- [YOUR OBJECTIVE] Transcribe word for word the section of the records below that opens with the line containing "-43,7 +43,7 @@" and closes with the line containing "28px; padding: 0 16px;"; drop every picture.

- [MATERIALS PROVIDED]

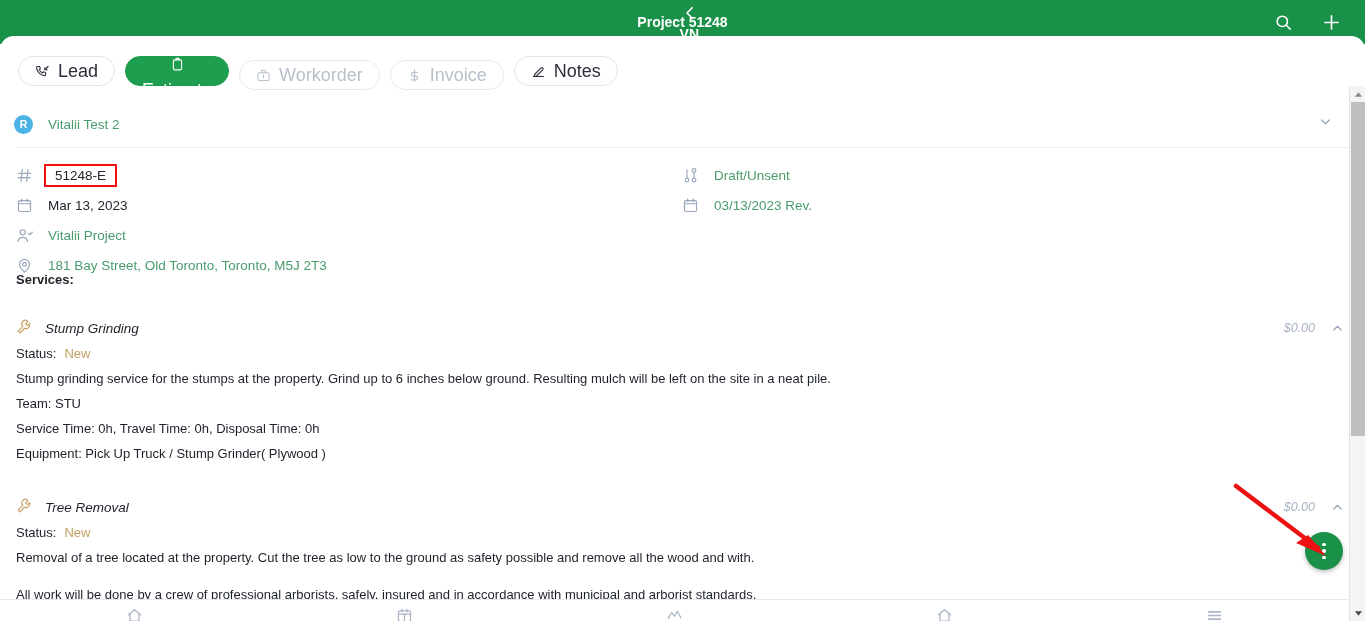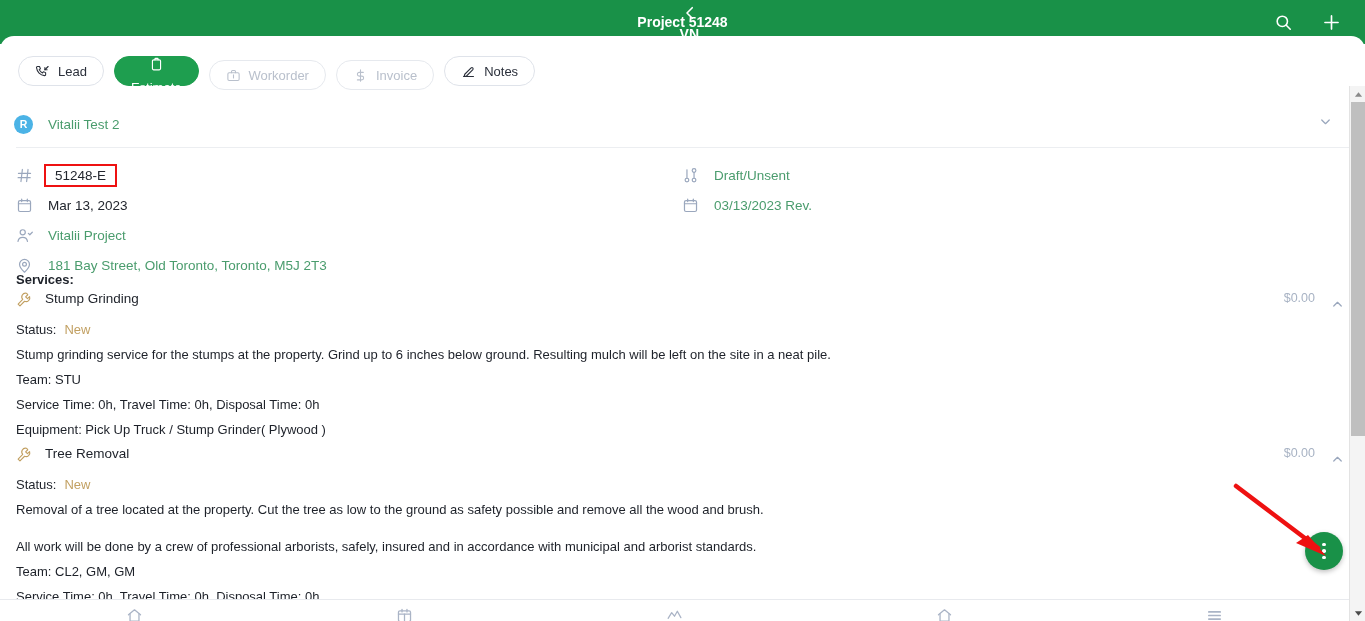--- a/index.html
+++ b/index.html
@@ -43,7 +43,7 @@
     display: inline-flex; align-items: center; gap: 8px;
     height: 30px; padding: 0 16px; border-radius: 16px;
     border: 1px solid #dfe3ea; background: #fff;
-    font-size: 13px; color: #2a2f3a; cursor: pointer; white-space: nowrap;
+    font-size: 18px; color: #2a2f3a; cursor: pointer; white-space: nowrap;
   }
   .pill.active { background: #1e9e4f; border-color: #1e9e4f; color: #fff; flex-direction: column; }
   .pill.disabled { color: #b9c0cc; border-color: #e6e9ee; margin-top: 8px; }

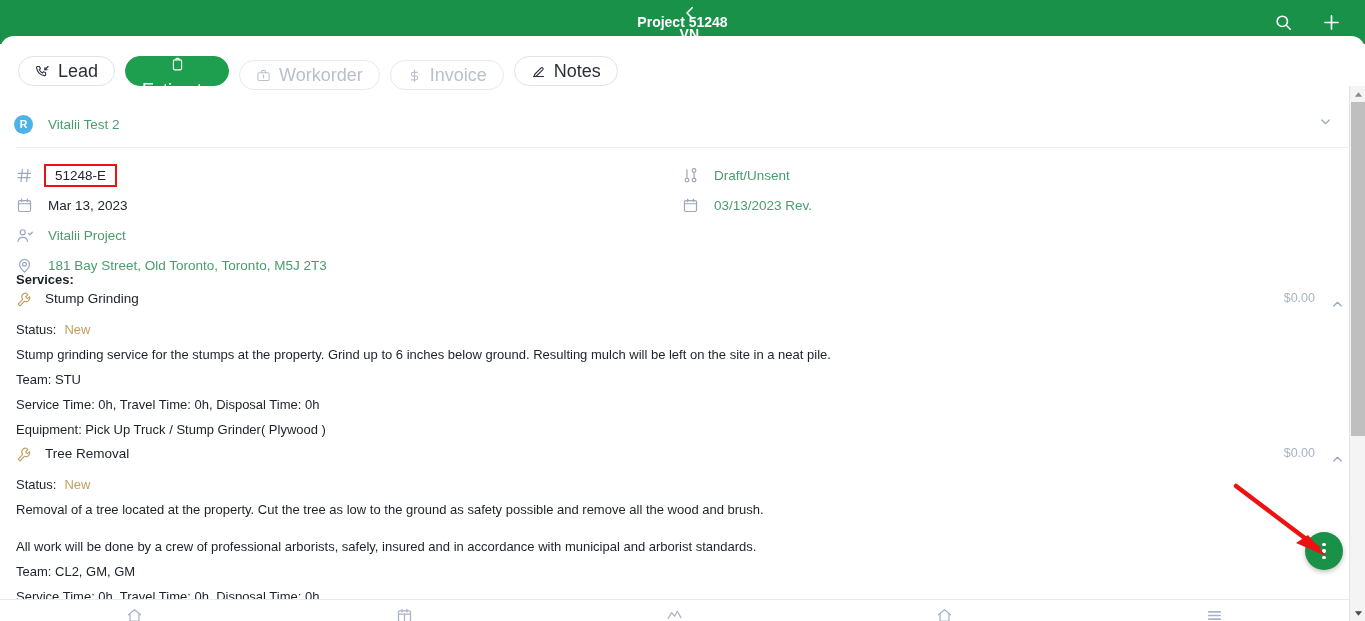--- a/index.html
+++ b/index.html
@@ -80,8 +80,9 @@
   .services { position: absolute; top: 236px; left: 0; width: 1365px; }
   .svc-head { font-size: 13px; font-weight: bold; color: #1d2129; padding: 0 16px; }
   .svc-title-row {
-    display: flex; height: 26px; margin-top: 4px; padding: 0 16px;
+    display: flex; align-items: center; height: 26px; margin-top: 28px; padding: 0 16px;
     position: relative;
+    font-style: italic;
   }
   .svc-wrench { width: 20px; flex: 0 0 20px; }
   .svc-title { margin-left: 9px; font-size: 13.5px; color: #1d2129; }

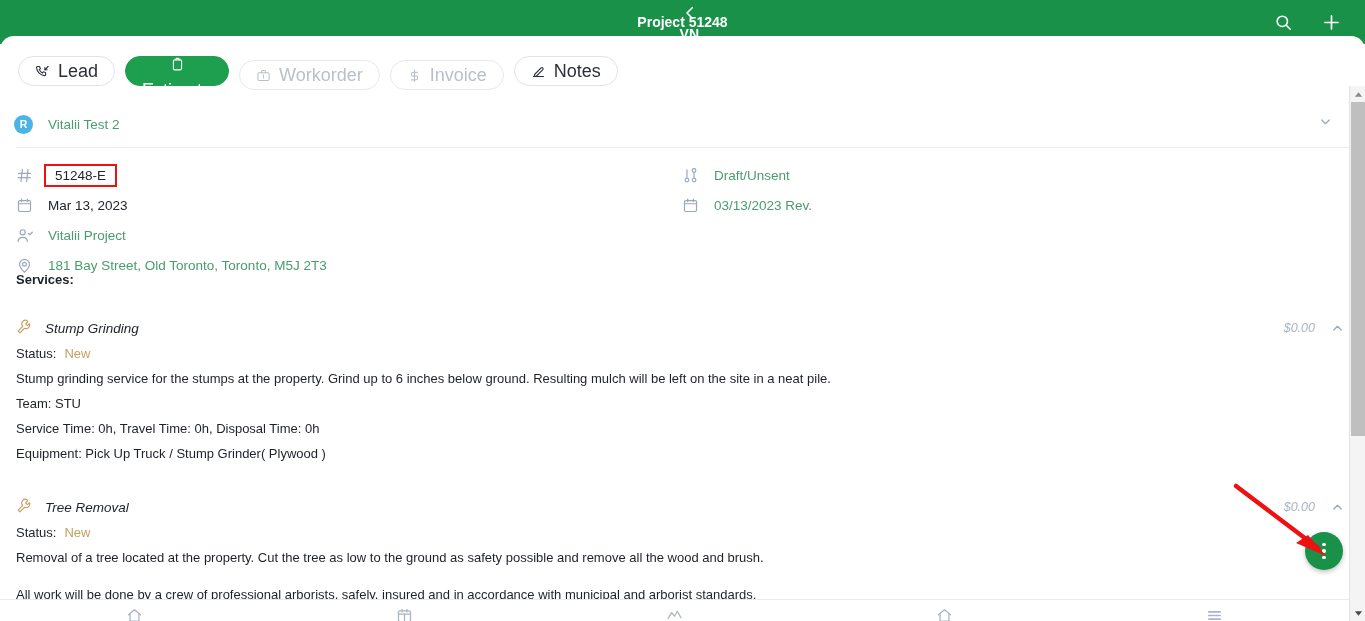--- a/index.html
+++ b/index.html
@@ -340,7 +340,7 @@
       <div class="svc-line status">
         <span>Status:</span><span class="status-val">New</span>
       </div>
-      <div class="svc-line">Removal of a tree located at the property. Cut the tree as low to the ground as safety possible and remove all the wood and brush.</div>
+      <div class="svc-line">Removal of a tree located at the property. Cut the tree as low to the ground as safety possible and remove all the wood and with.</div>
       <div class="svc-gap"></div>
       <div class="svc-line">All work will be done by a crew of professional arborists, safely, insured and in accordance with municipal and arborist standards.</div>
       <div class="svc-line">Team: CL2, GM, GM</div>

- [RESULT OF THIS TASK]
@@ -43,7 +43,7 @@
     display: inline-flex; align-items: center; gap: 8px;
     height: 30px; padding: 0 16px; border-radius: 16px;
     border: 1px solid #dfe3ea; background: #fff;
-    font-size: 13px; color: #2a2f3a; cursor: pointer; white-space: nowrap;
+    font-size: 18px; color: #2a2f3a; cursor: pointer; white-space: nowrap;
   }
   .pill.active { background: #1e9e4f; border-color: #1e9e4f; color: #fff; flex-direction: column; }
   .pill.disabled { color: #b9c0cc; border-color: #e6e9ee; margin-top: 8px; }

--- a/index.html
+++ b/index.html
@@ -80,8 +80,9 @@
   .services { position: absolute; top: 236px; left: 0; width: 1365px; }
   .svc-head { font-size: 13px; font-weight: bold; color: #1d2129; padding: 0 16px; }
   .svc-title-row {
-    display: flex; height: 26px; margin-top: 4px; padding: 0 16px;
+    display: flex; align-items: center; height: 26px; margin-top: 28px; padding: 0 16px;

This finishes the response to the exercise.